No decision has been made. I need to read some documentation about rose stem
testing, but if you had an example suite for testing on NCI that I could look at it that would be helpful.
@MartinDix uses rose stem
to test each each UM release. I believe that this rose stem
test is just a subset of the tests in https://code.metoffice.gov.uk/trac/um/browser/main/trunk/rose-stem
The standard UM rose stem tests aren't a good match for our configurations, e.g. nothing with CABLE and nothing anywhere near as old as ESM1.5. They're convenient for testing the effect of code updates across a range of configurations but if we're interested in changes to released configurations we could use something more targeted.
The standard UM rose stem tests aren't a good match for our configurations, e.g. nothing with CABLE and nothing anywhere near as old as ESM1.5. They're convenient for testing the effect of code updates across a range of configurations but if we're interested in changes to released configurations we could use something more targeted.
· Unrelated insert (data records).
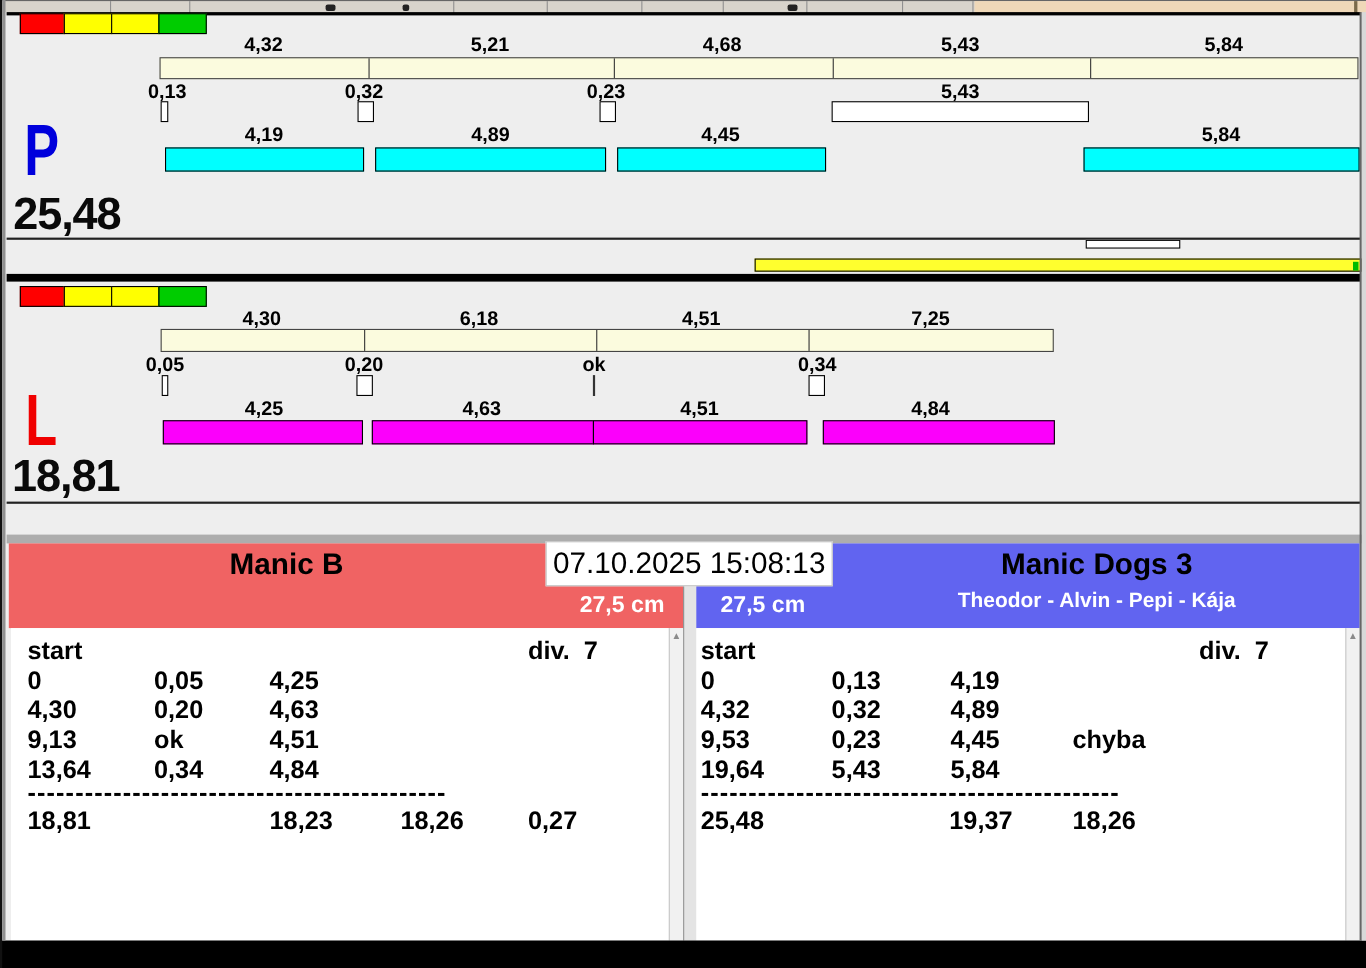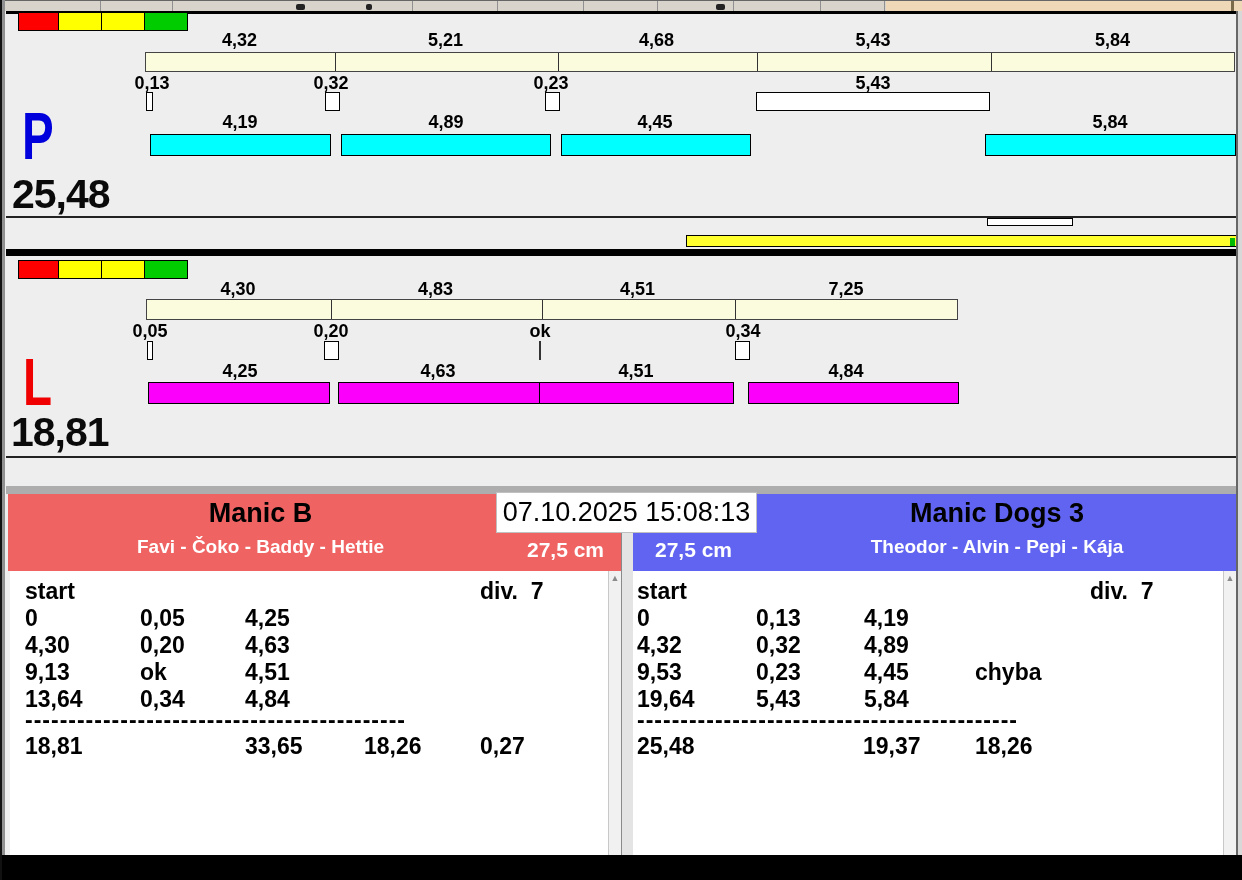--- a/index.html
+++ b/index.html
@@ -111,7 +111,7 @@
     <div class="abs swatch" style="left:138px;top:4px;width:44px;height:19px;background:#00CC00;"></div>
 
     <div class="abs lbl" style="left:140px;top:24px;width:184px;">4,30</div>
-    <div class="abs lbl" style="left:324px;top:24px;width:211px;">4,83</div>
+    <div class="abs lbl" style="left:324px;top:24px;width:211px;">6,18</div>
     <div class="abs lbl" style="left:535px;top:24px;width:193px;">4,51</div>
     <div class="abs lbl" style="left:728px;top:24px;width:224px;">7,25</div>
 

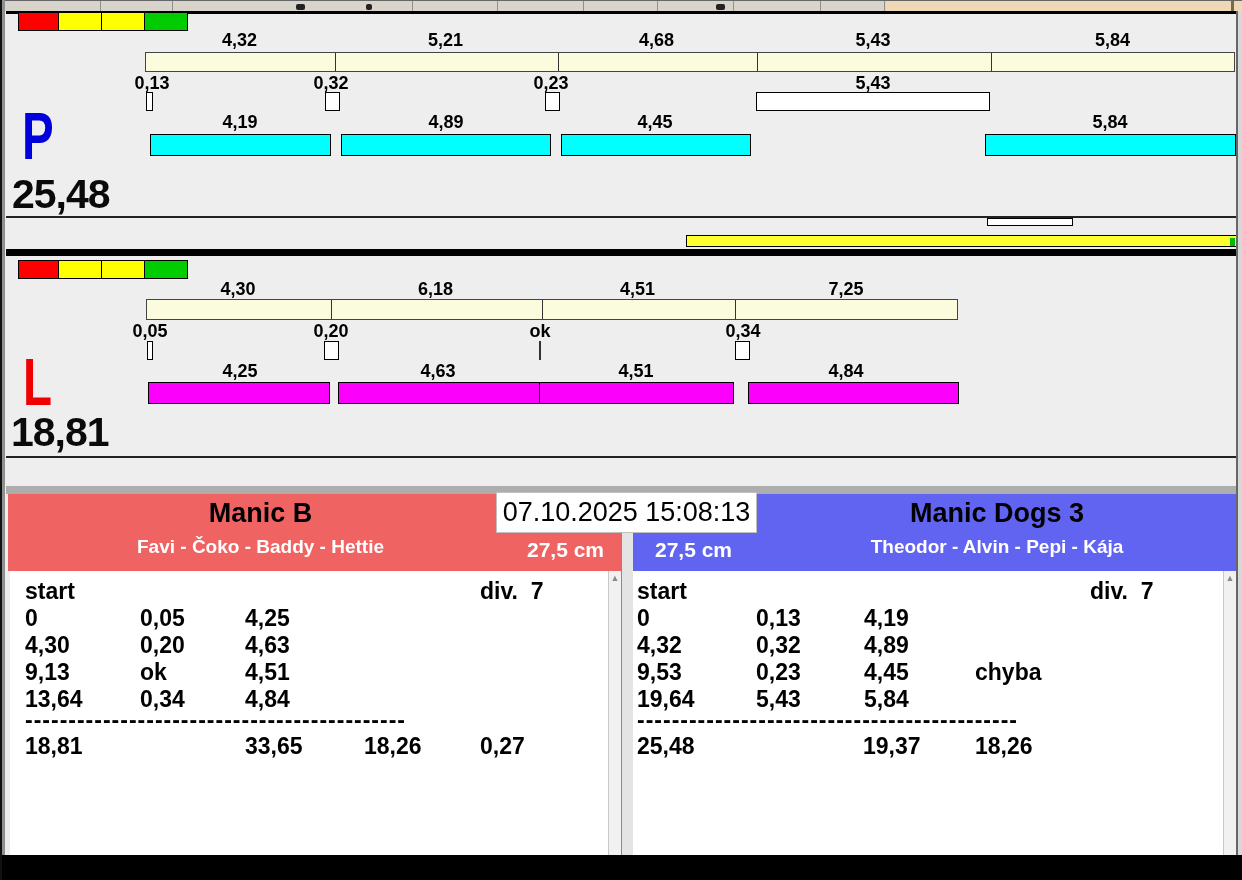--- a/index.html
+++ b/index.html
@@ -151,7 +151,6 @@
 
   <div class="abs" style="left:8px;top:494px;width:613px;height:77px;background:#F06363;">
     <div class="abs hdr-name" style="left:0;top:4px;width:505px;">Manic B</div>
-    <div class="abs hdr-dogs" style="left:0;top:42px;width:505px;">Favi - Čoko - Baddy - Hettie</div>
     <div class="abs hdr-h" style="left:502px;top:44px;width:111px;">27,5 cm</div>
   </div>
 

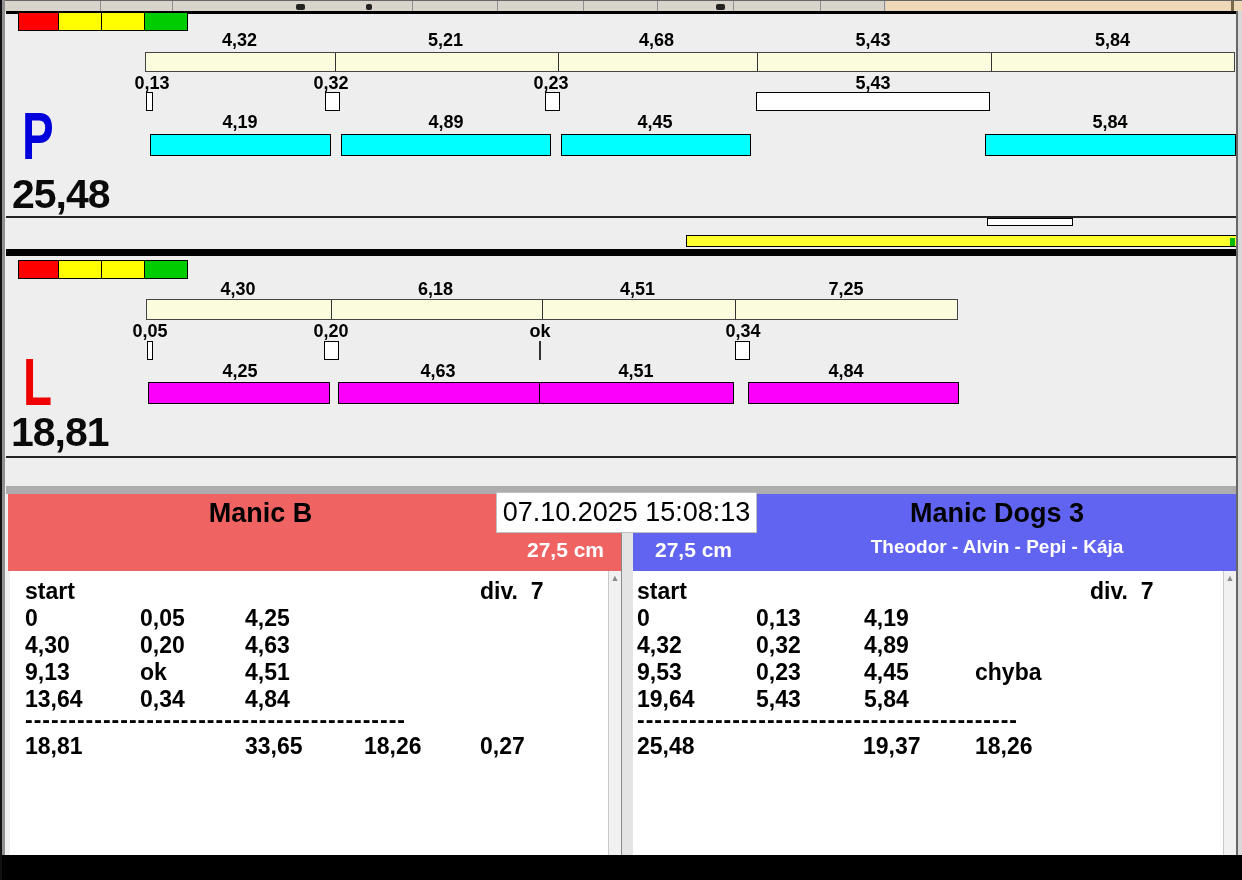--- a/index.html
+++ b/index.html
@@ -197,7 +197,7 @@
     <div class="abs dashline" style="left:15px;top:136px;width:380px;">------------------------------------------------------</div>
     <div class="trow" style="left:0;top:162px;width:598px;">
       <span class="cell" style="left:15px;">18,81</span>
-      <span class="cell" style="left:235px;">33,65</span>
+      <span class="cell" style="left:235px;">18,23</span>
       <span class="cell" style="left:354px;">18,26</span>
       <span class="cell" style="left:470px;">0,27</span>
     </div>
That said, if we intend to contribute code changes upstream, we would probably also need corresponding rose stem
tests.
As a model component developer I want a tool verify model reproducibility. As a model developer I want the same tool to work for all the components of the model.
As a release team member I want to be able to use the same tool when developing CI tests for a number of different models.
As a user of models I want to be confident that model updates will not change the answers of my experiments, unless this has been specifically documented.